Antics of a tightrope walker

Many architects and developers are perturbed by recent decisions taken by the Malta Environment and Planning Authority board, decisions that cast doubt on Mepa’s reliability and consistency. I am referring to at least two decisions that ignored the...

Many architects and developers are perturbed by recent decisions taken by the Malta Environment and Planning Authority board, decisions that cast doubt on Mepa’s reliability and consistency.

I am referring to at least two decisions that ignored the authority’s commitments emanating from approved outline permits, and another one that went diametrically opposed to a ministerially endorsed Mepa action plan.

At the outset, I feel I have to declare that I have no direct or indirect interest in these cases, and what worries me is the unorthodox way in which the Mepa board is taking decisions, reflecting the erroneous idea that the end justifies the means.

I understand that there might have been valid planning reasons why the outline permits should not have been issued in the first place and why the action plan was flawed. But this does not mean Mepa is now justified in ditching its legal obligations and going back on its commitments.

One of the reasons Mepa was set up in the first place was to ensure that decisions are transparent, fair and technically based; giving a reliable level of certainty in the issue of building permits. Whenever the authority decides to ignore its own commitments, it imbues uncertainty, with negative economic effects.

If the Mepa board now feels that the outline permits in question should never have been issued, it should investigate why they were, and take any action against whoever put it in this situation. To tighten its lips, close its eyes to what happened in the past, ignore glaring legal incongruities, disregard its commitments, and act as if nothing untoward is happening, is a dangerous tightrope walking act.

In the case of the ignored action plan, the situation is even worse. Mepa first issued permits for applications that were in line with this action plan but later refused other permits even though the applications were in line with this action plan! How can the authority explain – let alone justify – this way of doing things?
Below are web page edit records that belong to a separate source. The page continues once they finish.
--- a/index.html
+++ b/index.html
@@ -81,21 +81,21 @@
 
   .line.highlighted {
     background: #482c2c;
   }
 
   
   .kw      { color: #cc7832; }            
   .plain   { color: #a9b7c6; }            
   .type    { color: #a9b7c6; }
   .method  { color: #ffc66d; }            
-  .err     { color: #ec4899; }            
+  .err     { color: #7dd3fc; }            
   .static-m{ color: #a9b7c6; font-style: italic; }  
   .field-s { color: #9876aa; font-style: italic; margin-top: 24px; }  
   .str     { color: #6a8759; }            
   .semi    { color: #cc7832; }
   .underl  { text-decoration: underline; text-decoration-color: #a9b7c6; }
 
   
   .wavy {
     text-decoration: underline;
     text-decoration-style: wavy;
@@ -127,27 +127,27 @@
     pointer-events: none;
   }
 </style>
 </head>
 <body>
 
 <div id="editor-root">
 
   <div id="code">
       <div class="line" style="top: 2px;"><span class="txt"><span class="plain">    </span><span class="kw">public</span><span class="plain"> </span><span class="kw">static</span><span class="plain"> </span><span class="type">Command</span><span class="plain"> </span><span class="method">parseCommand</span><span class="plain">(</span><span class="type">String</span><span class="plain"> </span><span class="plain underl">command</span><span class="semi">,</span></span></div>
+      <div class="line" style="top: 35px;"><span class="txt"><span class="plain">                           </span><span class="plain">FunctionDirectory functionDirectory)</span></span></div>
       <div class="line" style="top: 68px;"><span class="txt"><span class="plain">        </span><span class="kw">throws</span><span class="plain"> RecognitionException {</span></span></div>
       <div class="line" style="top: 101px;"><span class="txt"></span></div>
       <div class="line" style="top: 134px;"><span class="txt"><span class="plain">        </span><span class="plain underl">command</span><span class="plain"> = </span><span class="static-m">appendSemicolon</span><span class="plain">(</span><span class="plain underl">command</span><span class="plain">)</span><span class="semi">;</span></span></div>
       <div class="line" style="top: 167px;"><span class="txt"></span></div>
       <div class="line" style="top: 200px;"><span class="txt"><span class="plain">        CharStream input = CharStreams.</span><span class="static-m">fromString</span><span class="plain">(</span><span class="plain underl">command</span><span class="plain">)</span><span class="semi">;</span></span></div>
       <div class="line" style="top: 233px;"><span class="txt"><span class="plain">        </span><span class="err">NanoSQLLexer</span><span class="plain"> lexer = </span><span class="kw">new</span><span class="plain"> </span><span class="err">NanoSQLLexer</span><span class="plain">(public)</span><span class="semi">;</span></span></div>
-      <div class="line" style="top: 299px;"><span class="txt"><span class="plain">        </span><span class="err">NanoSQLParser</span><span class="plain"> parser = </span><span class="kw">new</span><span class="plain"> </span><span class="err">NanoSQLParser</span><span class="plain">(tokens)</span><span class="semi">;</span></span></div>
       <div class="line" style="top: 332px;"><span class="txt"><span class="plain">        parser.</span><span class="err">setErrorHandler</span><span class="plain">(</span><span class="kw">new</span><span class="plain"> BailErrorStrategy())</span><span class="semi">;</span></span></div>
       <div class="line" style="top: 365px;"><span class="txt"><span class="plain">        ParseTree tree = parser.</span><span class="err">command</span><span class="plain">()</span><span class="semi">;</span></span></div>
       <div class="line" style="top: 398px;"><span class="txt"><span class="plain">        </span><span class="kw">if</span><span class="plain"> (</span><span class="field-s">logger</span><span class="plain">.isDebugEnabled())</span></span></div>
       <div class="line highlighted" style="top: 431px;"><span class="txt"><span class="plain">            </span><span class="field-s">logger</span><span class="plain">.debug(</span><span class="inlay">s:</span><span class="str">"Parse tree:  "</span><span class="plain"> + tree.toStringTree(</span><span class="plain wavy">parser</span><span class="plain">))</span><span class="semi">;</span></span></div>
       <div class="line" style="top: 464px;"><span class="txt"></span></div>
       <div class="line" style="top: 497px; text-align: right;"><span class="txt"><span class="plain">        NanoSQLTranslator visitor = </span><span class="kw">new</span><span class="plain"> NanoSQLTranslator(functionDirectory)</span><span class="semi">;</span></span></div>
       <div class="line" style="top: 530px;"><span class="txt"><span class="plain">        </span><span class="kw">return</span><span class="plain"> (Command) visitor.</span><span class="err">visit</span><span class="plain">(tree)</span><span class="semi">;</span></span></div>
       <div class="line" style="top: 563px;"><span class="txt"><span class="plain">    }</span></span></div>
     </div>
The action plan might well have been a pre-electoral concession that should never have been made, but disregarding it in this way is not on. So is this mess the result of political interference, one way, before the election and political interference the other way after the election?

This seems to be the only credible – some might say incredible – explanation. Yet Mepa was abusing its powers when it decided not to follow its own action plan.
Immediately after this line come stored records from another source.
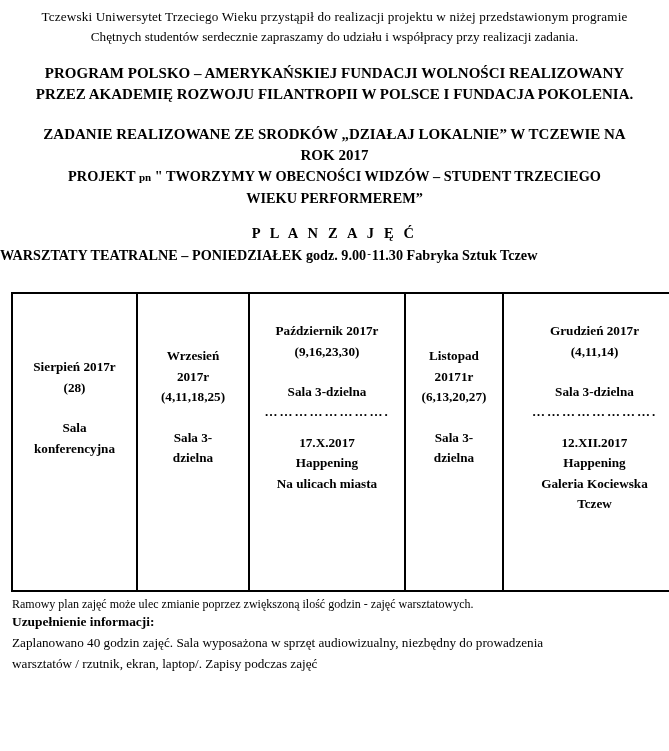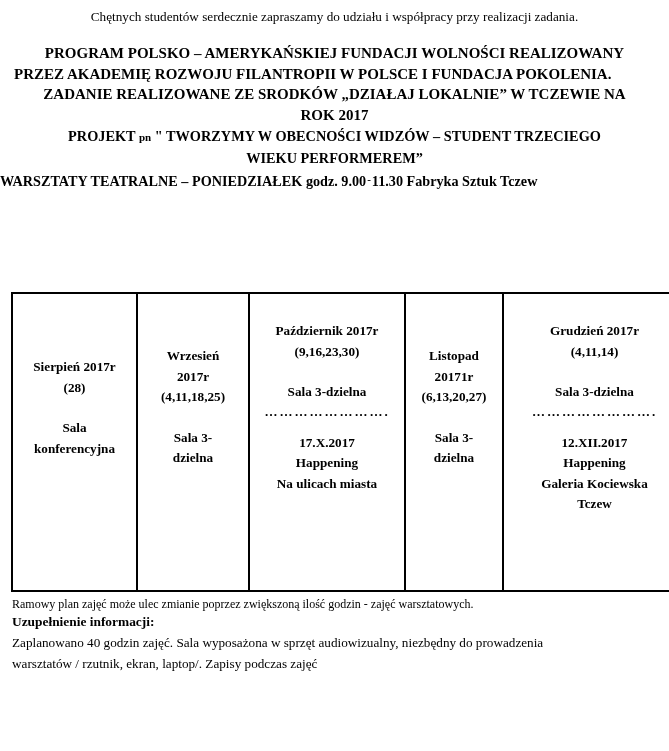--- a/index.html
+++ b/index.html
@@ -38,22 +38,22 @@
   .program {
     margin-top: 16px;
     text-align: center;
     font-weight: bold;
     font-size: 15px;
     line-height: 20.5px;
     padding: 0 14px;
   }
   .program .pl { display: block; }
   .program .pl.l1 { text-align: center; }
-  .program .pl.l2 { text-align: left; }
-  .program .pl.l3 { text-align: center; }
+  .program .pl.l2 { text-align: center; }
+  .program .pl.l3 { text-align: center; margin-top: 20px; }
   .program .pl.l4 { text-align: center; }
 
   .project {
     margin-top: 1px;
     text-align: center;
     font-weight: bold;
     font-size: 14.3px;
     line-height: 20.5px;
     padding: 0 16px;
   }
@@ -179,35 +179,37 @@
     font-size: 12.6px;
     line-height: 18px;
   }
 </style>
 </head>
 <body>
 
 <div class="page">
 
   <div class="intro">
+    <span class="line1">Tczewski Uniwersytet Trzeciego Wieku przystąpił do realizacji projektu w niżej  przedstawionym programie</span>
     <span class="line2">Chętnych studentów serdecznie zapraszamy do udziału  i współpracy przy realizacji zadania.</span>
   </div>
 
   <div class="program">
     <span class="pl l1">PROGRAM  POLSKO – AMERYKAŃSKIEJ FUNDACJI WOLNOŚCI REALIZOWANY</span>
     <span class="pl l2">PRZEZ  AKADEMIĘ  ROZWOJU FILANTROPII  W POLSCE  I FUNDACJA POKOLENIA.</span>
     <span class="pl l3">ZADANIE REALIZOWANE  ZE SRODKÓW „DZIAŁAJ LOKALNIE” W TCZEWIE  NA</span>
     <span class="pl l4">ROK 2017</span>
   </div>
 
   <div class="project">
     <span class="pl"><span>PROJEKT</span> <span class="small-pn">pn</span> <span>" TWORZYMY  W OBECNOŚCI  WIDZÓW  – STUDENT TRZECIEGO</span></span>
     <span class="pl">WIEKU PERFORMEREM”</span>
   </div>
 
+  <div class="plan-title">P L A N  Z A J Ę Ć</div>
 
   <div class="workshop">
     <span>WARSZTATY  TEATRALNE  – PONIEDZIAŁEK godz. 9.00</span><span class="sup-dash">-</span><span>11.30   Fabryka Sztuk  Tczew</span>
   </div>
 
 
   <div class="table-wrap">
     <table class="schedule">
       <tbody>
           <tr>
When the Planning Authority (PA) – later metamorphosed to Mepa – was set up, the idea was to separate policy from day-to-day approval of permits. Policy was always subject to the government of the day; that is why the action plan became applicable only when the responsible minister officially endorsed it. Once this policy was established, no further political input was deemed necessary.

It seems, however, that things have changed. While the political administration refuses to ‘interfere’ in Mepa’s processing of small irrelevant permits, it seems there is a hidden political hand that directs the authority in certain particular cases with the aim of placating the moaning brigade for self-serving political reasons.
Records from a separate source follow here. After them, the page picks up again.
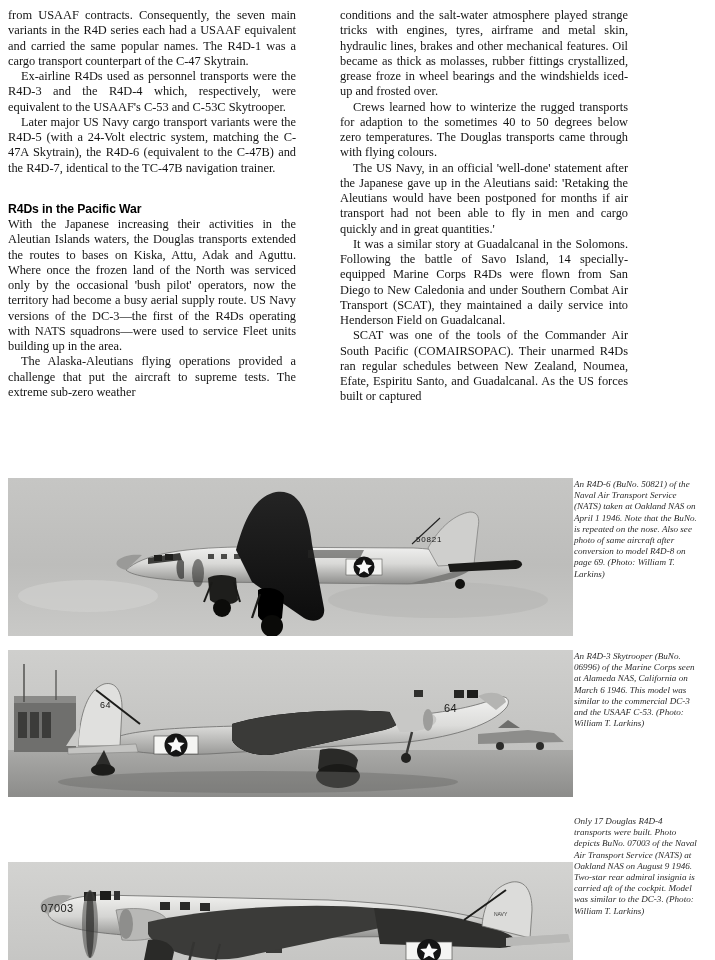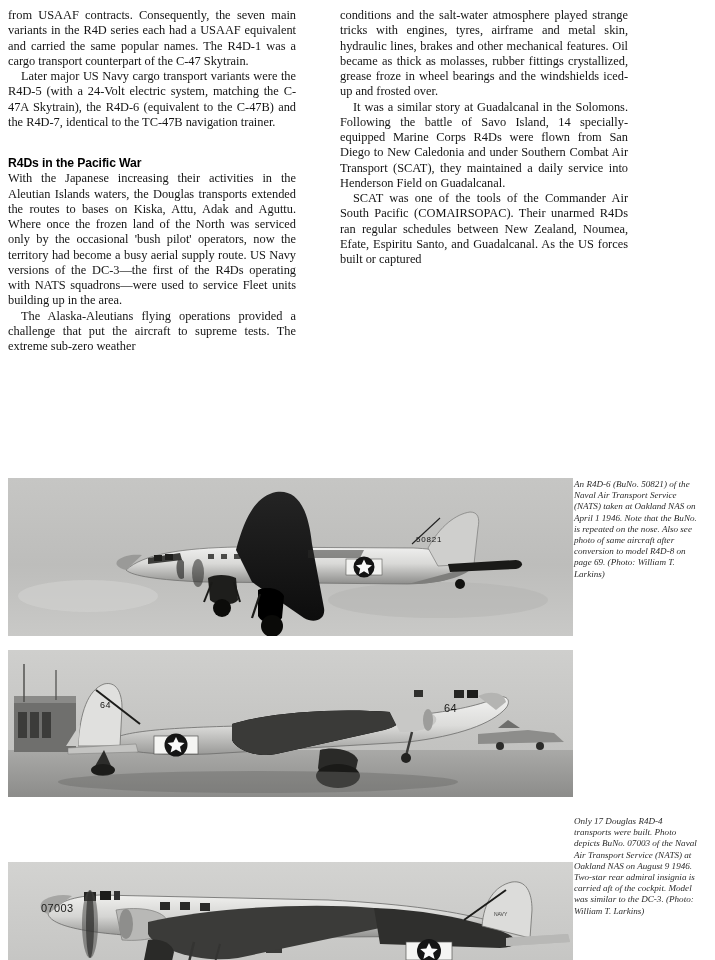--- a/index.html
+++ b/index.html
@@ -96,28 +96,31 @@
 </style>
 </head>
 <body>
 
 <div class="page">
 
   <div class="text-area">
 
     <div class="col col-left">
       <p class="noindent">from USAAF contracts. Consequently, the seven main variants in the R4D series each had a USAAF equivalent and carried the same popular names. The R4D-1 was a cargo transport counterpart of the C-47 Skytrain.</p>
+      <p>Ex-airline R4Ds used as personnel transports were the R4D-3 and the R4D-4 which, respectively, were equivalent to the USAAF's C-53 and C-53C Skytrooper.</p>
       <p>Later major US Navy cargo transport variants were the R4D-5 (with a 24-Volt electric system, matching the C-47A Skytrain), the R4D-6 (equivalent to the C-47B) and the R4D-7, identical to the TC-47B navigation trainer.</p>
       <h2 class="section-head">R4Ds in the Pacific War</h2>
       <p class="noindent">With the Japanese increasing their activities in the Aleutian Islands waters, the Douglas transports extended the routes to bases on Kiska, Attu, Adak and Aguttu. Where once the frozen land of the North was serviced only by the occasional 'bush pilot' operators, now the territory had become a busy aerial supply route. US Navy versions of the DC-3—the first of the R4Ds operating with NATS squadrons—were used to service Fleet units building up in the area.</p>
       <p>The Alaska-Aleutians flying operations provided a challenge that put the aircraft to supreme tests. The extreme sub-zero weather</p>
     </div>
 
     <div class="col col-right">
       <p class="noindent">conditions and the salt-water atmosphere played strange tricks with engines, tyres, airframe and metal skin, hydraulic lines, brakes and other mechanical features. Oil became as thick as molasses, rubber fittings crystallized, grease froze in wheel bearings and the windshields iced-up and frosted over.</p>
+      <p>Crews learned how to winterize the rugged transports for adaption to the sometimes 40 to 50 degrees below zero temperatures. The Douglas transports came through with flying colours.</p>
+      <p>The US Navy, in an official 'well-done' statement after the Japanese gave up in the Aleutians said: 'Retaking the Aleutians would have been postponed for months if air transport had not been able to fly in men and cargo quickly and in great quantities.'</p>
       <p>It was a similar story at Guadalcanal in the Solomons. Following the battle of Savo Island, 14 specially-equipped Marine Corps R4Ds were flown from San Diego to New Caledonia and under Southern Combat Air Transport (SCAT), they maintained a daily service into Henderson Field on Guadalcanal.</p>
       <p>SCAT was one of the tools of the Commander Air South Pacific (COMAIRSOPAC). Their unarmed R4Ds ran regular schedules between New Zealand, Noumea, Efate, Espiritu Santo, and Guadalcanal. As the US forces built or captured</p>
     </div>
 
   </div>
 
   <div class="photo" id="photo-1">
     <svg viewBox="0 0 565 158" preserveAspectRatio="none">
       <defs>
         <linearGradient id="sky1" x1="0" y1="0" x2="0" y2="1">
@@ -277,20 +280,24 @@
       <line x1="404" y1="82" x2="398" y2="106" stroke="#3a3a38" stroke-width="2.5"></line>
       <circle cx="398" cy="108" r="5" fill="#222220"></circle>
 
       <path d="M96 100 L 104 118 L 86 118 Z" fill="#2c2c2a"></path>
       <ellipse cx="95" cy="120" rx="12" ry="6" fill="#1c1c1a"></ellipse>
 
       <ellipse cx="250" cy="132" rx="200" ry="11" fill="#6a6a68" opacity="0.45"></ellipse>
     </svg>
   </div>
 
+  <div class="caption" id="caption-2">
+    <span>An R4D-3 Skytrooper (BuNo. 06996) of the Marine Corps seen at Alameda NAS, California on March 6 1946. This model was similar to the commercial DC-3 and the USAAF C-53.</span>
+    <span class="credit">(Photo: William T. Larkins)</span>
+  </div>
 
   <div class="photo" id="photo-3">
     <svg viewBox="0 0 565 143" preserveAspectRatio="none">
       <defs>
         <linearGradient id="sky3" x1="0" y1="0" x2="0" y2="1">
           <stop offset="0" stop-color="#d3d3d1"></stop>
           <stop offset="1" stop-color="#c0c0be"></stop>
         </linearGradient>
         <linearGradient id="fus3" x1="0" y1="0" x2="0" y2="1">
           <stop offset="0" stop-color="#f0f0ee"></stop>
When the PA was set up, the Labour opposition accused the government of the day of erecting a screen (paravendu) behind which it will be taking decisions on building permits while appearing as if it is doing nothing of the sort.

I was surprised by such an accusation: this was certainly never the intention behind the setting up of the PA. Perhaps I was somewhat naïve. As Guido de Marco often points out, of all the foreign powers that influenced Maltese culture throughout our chequered history the most effective were the Byzantines – so effective that we do not even talk about Malta ever having been part of their empire.

I have always been a straight-forward guy and the Byzantine way of doing things was never my style.

This way of doing things also risks putting Mepa in a situation where it could be legally responsible for damages. But there’s a long way to go before it comes to that.

I understand that appeals have been made against these decisions and therefore applicants have to wait for the appeals board ruling – only a matter of two or three years (!) – until further legal action can be envisaged.

The problem of damages resulting from blatant Mepa illegalities leads one to ask about who will in the end fork out the money. Not the Mepa board, of course, but the common citizen – an incredibly ironic situation, considering that these damages are the result of Mepa’s disdain for the rights of common citizens.

Fees for Mepa applications have sky-rocketed recently on the grounds that applicants for permits have to pay for the service given by the authority – even though with the planning-environment mishmash that Mepa has become, this means that permit applicants are expected to pay for expenses that have absolutely nothing to do with their applications, such as Mepa’s environmental responsibility to monitor air quality.

Will permit applicants now be asked to chip in money to pay for Mepa’s short-sighted mistakes?